December, 2008

  • Eric Gunnerson's Compendium

    Benchmarking, C++, and C# Micro-optimizations


    Two posts (1 2) on C# loop optimization got me thinking recently.

    Thinking about what I did when I first joined Microsoft.

    Way back in the spring of 1995 or so (yes, we did have computers back then, but the Internet of the time really *was* just a series of tubes), I was on the C++ compiler test team, and had just picked up the responsibility for running benchmark tests on various C++ compilers. I would run compilation speed and execution speed tests in controlled environments, so that we could always know where we were.

    We used a series of “standard” benchmarks – such as Spec – and a few of our own.

    Because execution speed was one of the few ways (other than boxes with lots of checkmarks) that you could differentiate your compiler from the other guy’s, all the compiler companies invested  resources at being faster at the benchmarks.

    The starting point was to look at the benchmark source, the resultant IL, and the final machine code, and see if you could see any opportunity for improvement.
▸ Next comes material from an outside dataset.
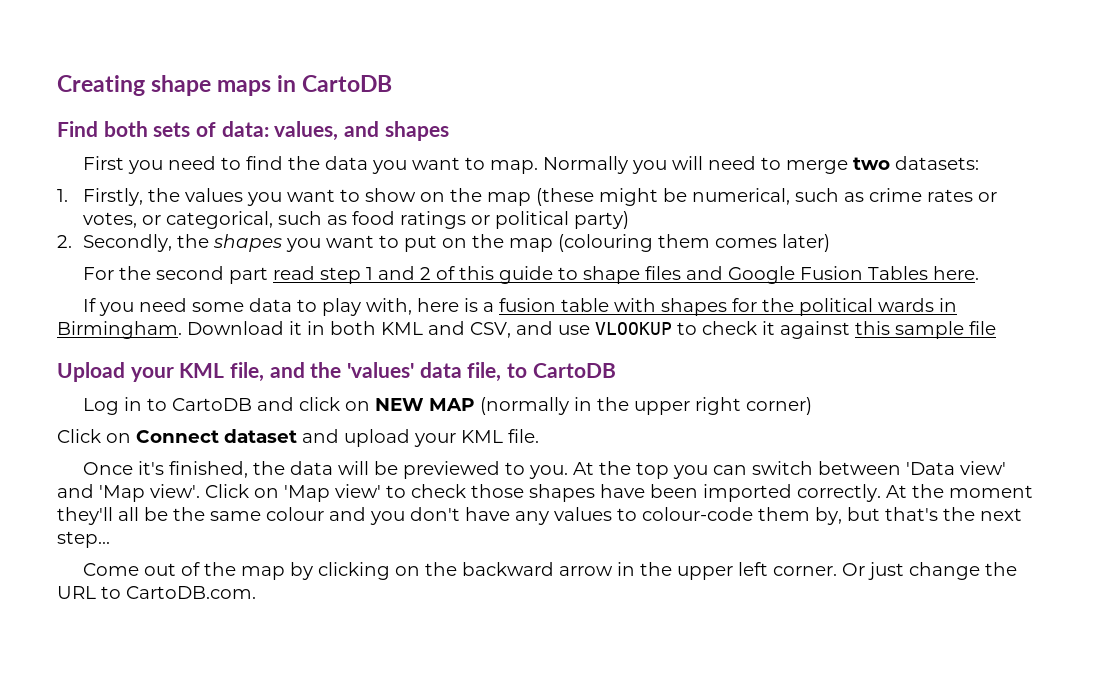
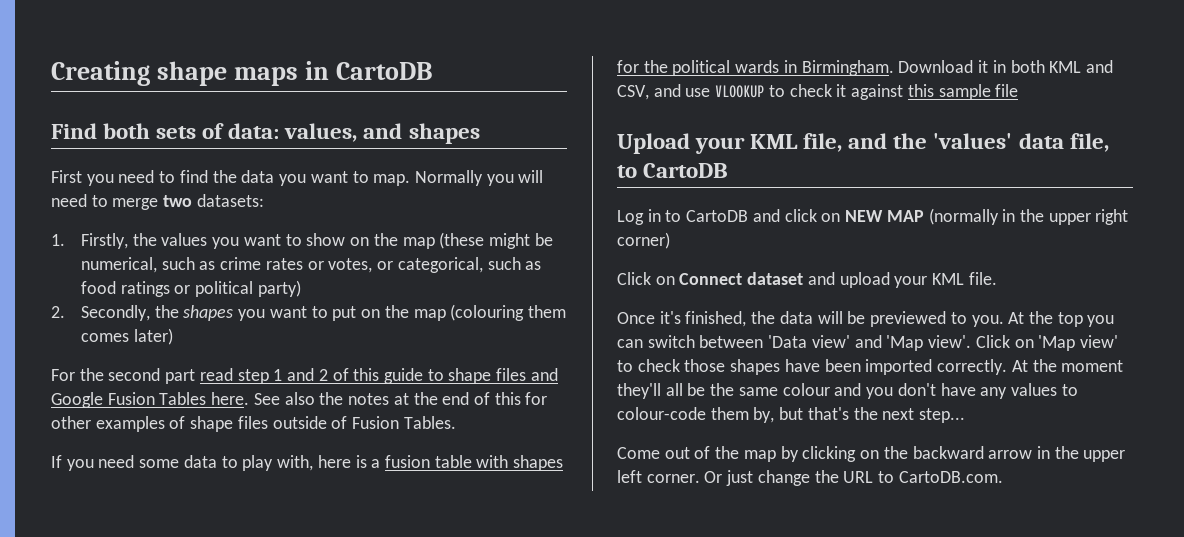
(979, 273) none -> [253,392,548,405] [51,416,456,432] See also the notes at the end of this for other examples of shape files outside of Fusion Tables.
Were you missing any optimization opportunities?

    Sometimes, that wasn’t enough, so some compiler writers (*not* the ones I worked with) sometimes got creative.

    You could, for example, identify the presence of a specific expression tree that just “happened to show up” in the hot part of of a benchmark, and bypass your usual code generation with a bit of hand-tuned assembly that did things a lot faster.

    Or, with a little more work, you could identify the entire benchmark, and substitute another bit of hand-tuned assembly.

    Or, perhaps that hand-tuned assembly doesn’t really do *all* the work it needed to, but took a few shortcuts but still managed to return the correct answer.

    For some interesting accounts, please text “compiler benchmark cheating” to your preferred search engine.

    As part of that work, I got involved a bit in the writing and evaluation of benchmarks, and I thought I’d share a few rules around writing and interpreting micro-benchmarks. I’ll speak a bit about the two posts – which are about looping optimizations in C# – along the way. Just be sure to listen closely, as I will be speaking softly (though not in the Rooseveltian sense…)

    Rule 0: Don’t

    There has always been a widespread assumption that the speed of individual language constructs matter. It doesn’t.

    Okay, it does, but only in limited cases, and frankly people devote more time to it than it deserves.

    The more productive thing is to follow the agile guideline and write the simplest thing that works. And note that “works” is a bit of a weasely word here – if you write scientific computing software, you may have foreknowledge about what operations need to be fast and can safely choose something more complicated, but for most development that is assuredly not true.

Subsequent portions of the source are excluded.